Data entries
________________________________________
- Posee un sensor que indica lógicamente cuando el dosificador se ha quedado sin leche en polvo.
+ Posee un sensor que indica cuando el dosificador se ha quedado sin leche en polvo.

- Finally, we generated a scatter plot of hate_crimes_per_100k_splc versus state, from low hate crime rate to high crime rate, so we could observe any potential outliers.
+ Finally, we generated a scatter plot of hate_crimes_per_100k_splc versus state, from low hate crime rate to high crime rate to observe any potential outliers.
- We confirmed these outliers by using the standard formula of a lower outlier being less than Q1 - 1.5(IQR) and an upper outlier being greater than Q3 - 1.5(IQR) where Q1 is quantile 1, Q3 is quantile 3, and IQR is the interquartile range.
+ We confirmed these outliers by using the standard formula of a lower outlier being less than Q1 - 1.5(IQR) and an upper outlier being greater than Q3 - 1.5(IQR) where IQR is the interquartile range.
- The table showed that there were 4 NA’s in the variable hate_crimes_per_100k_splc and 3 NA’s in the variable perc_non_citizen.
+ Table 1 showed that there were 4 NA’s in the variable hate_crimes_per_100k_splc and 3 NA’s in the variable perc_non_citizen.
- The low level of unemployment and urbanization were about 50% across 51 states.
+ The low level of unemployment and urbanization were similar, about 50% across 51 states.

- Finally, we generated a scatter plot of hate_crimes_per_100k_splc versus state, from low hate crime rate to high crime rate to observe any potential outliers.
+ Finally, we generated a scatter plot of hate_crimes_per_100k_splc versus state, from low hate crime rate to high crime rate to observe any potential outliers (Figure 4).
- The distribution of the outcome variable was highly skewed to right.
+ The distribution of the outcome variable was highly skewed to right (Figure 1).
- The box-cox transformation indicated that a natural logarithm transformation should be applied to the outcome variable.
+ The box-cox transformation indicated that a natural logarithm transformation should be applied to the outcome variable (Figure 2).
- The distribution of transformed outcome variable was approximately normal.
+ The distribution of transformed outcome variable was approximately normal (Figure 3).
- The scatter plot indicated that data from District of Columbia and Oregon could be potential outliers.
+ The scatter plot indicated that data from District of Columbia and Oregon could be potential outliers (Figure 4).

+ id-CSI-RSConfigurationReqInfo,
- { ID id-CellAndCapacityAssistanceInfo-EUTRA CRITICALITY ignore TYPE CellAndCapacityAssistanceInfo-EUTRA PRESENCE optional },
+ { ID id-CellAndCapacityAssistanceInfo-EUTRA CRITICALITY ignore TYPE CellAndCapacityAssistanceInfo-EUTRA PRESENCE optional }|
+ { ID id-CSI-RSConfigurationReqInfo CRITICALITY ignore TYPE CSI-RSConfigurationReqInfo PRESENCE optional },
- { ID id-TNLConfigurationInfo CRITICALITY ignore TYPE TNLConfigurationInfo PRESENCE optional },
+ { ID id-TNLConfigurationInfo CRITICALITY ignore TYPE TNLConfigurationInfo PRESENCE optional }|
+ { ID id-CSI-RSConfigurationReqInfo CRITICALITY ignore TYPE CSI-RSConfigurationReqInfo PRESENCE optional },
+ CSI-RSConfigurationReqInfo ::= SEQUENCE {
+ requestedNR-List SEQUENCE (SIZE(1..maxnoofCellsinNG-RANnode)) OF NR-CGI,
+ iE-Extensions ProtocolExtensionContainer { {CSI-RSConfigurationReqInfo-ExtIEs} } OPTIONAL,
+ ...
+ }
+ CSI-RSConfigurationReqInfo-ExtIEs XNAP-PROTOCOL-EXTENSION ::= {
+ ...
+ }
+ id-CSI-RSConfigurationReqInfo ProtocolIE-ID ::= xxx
________________________________________
Count how many lines in the entries contain "ExtIEs", then state that number alone.

### Solved problem
2